◆ **Exercise goal**
Scan the entries for the word "will" and return every line that has it.

◆ **Edit tracking data**
::::

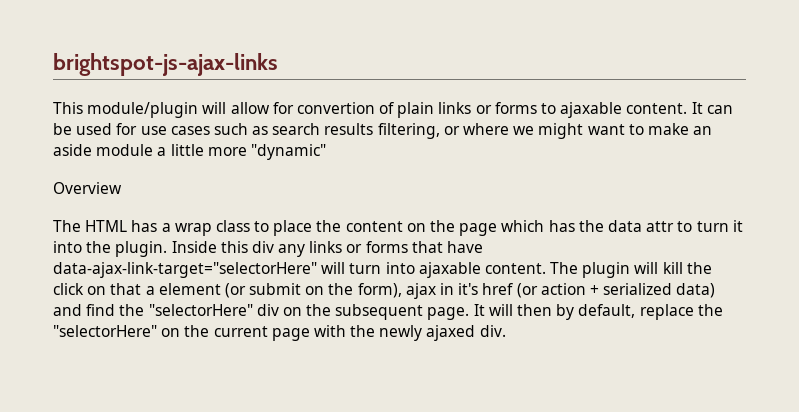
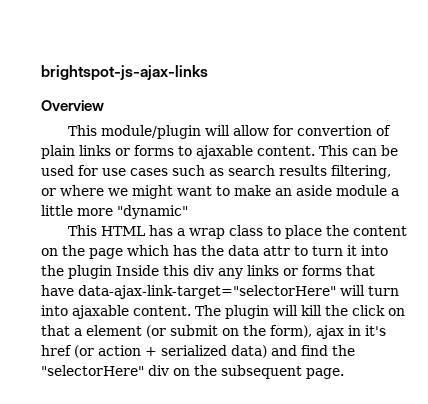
(278, 64) none -> [41,100,104,111] // Overview
[691,102,703,114] It -> [319,145,348,156] This
[53,182,122,194] [53,220,81,232] Overview // The -> [68,225,98,236] This
[115,241,168,257] plugin. -> [68,265,112,279] plugin
[473,304,723,320] [53,325,506,341] It will then by default, replace the "selectorHere" on the current page with the newly ajaxed div. -> (344, 373) none

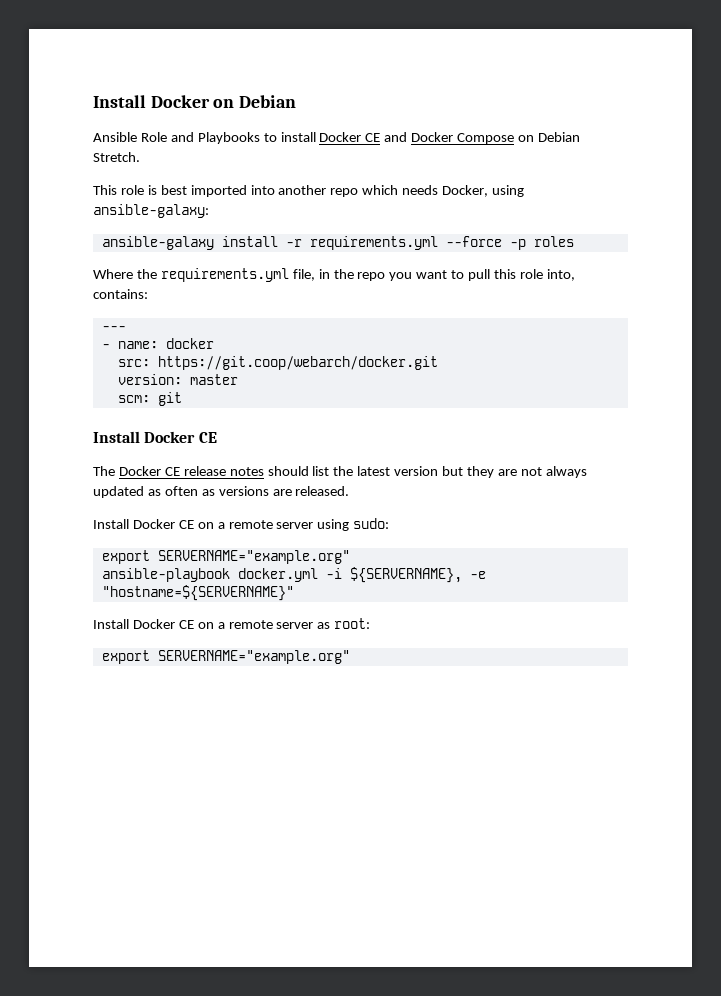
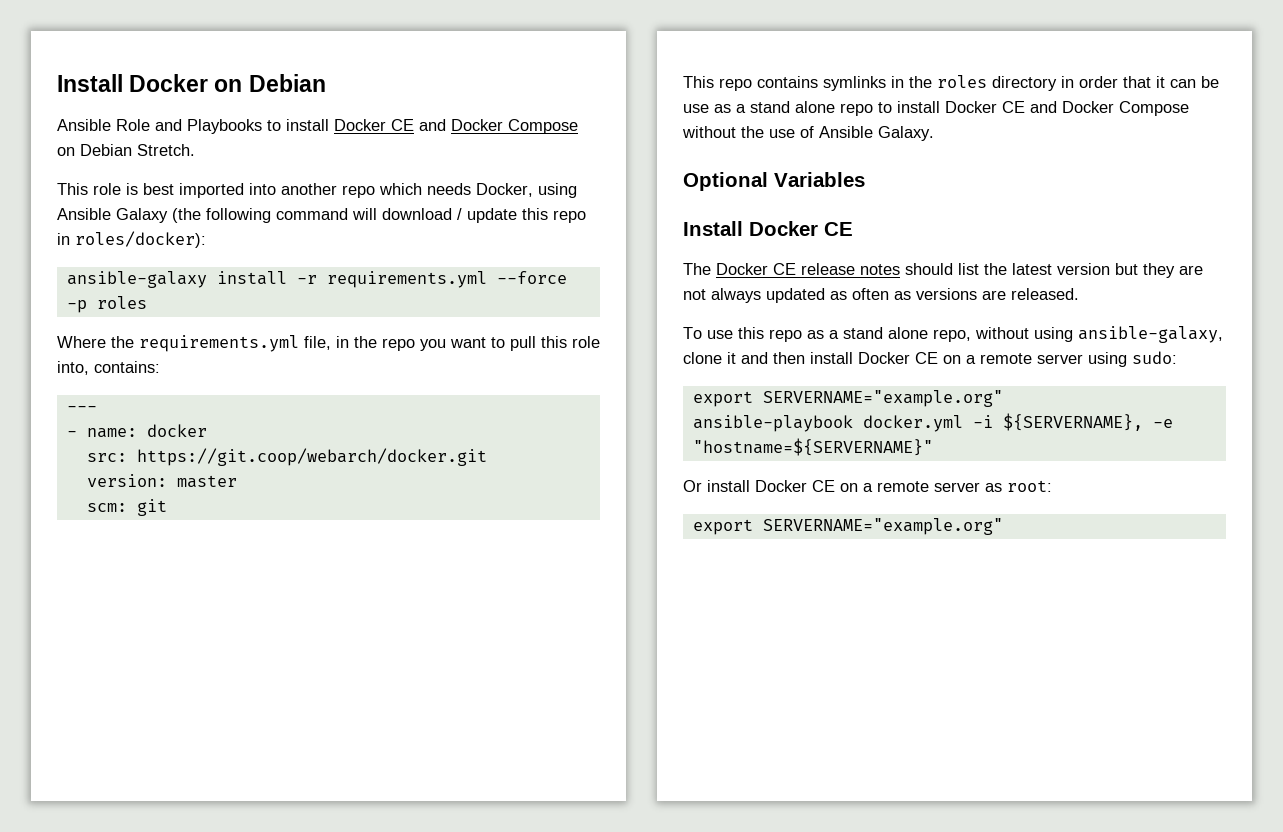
[93,204,209,218] ansible-galaxy: -> [57,208,586,223] [57,231,206,248] Ansible Galaxy (the following command will download / update this repo in roles/docker):
(182, 399) none -> [683,75,1219,91] [683,101,1189,116] [682,126,934,141] [683,172,865,191] // This repo contains symlinks in the roles directory in order that it can be use as a stand alone repo to install Docker CE and Docker Compose without the use of Ansible Galaxy. // Optional Variables
[93,519,129,529] Install -> [683,326,1223,343] [683,352,853,364] To use this repo as a stand alone repo, without using ansible-galaxy, clone it and then install
[93,619,129,629] Install -> [683,480,750,492] Or install

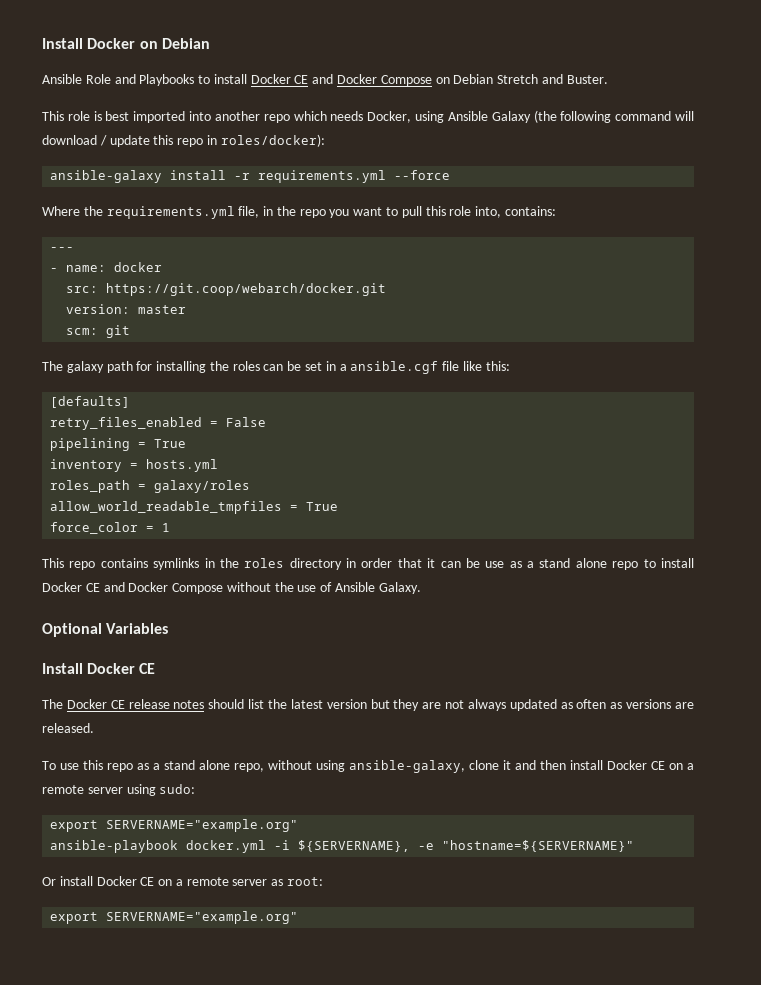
[137,144,195,156] Stretch. -> [497,74,608,84] Stretch and Buster.
[66,296,147,313] -p roles -> (451, 175) none
(167, 507) none -> [42,361,510,374] [50,396,131,408] [50,417,267,430] [50,438,187,451] [50,459,219,472] [50,480,251,493] [50,501,339,514] [50,522,171,534] // The galaxy path for installing the roles can be set in a ansible.cgf file like this: // [defaults] // retry_files_enabled = False // pipelining = True // inventory = hosts.yml // roles_path = galaxy/roles // allow_world_readable_tmpfiles = True // force_color = 1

::::

◆ **Answer below**
[473,304,723,320] [53,325,506,341] It will then by default, replace the "selectorHere" on the current page with the newly ajaxed div. -> (344, 373) none
[93,204,209,218] ansible-galaxy: -> [57,208,586,223] [57,231,206,248] Ansible Galaxy (the following command will download / update this repo in roles/docker):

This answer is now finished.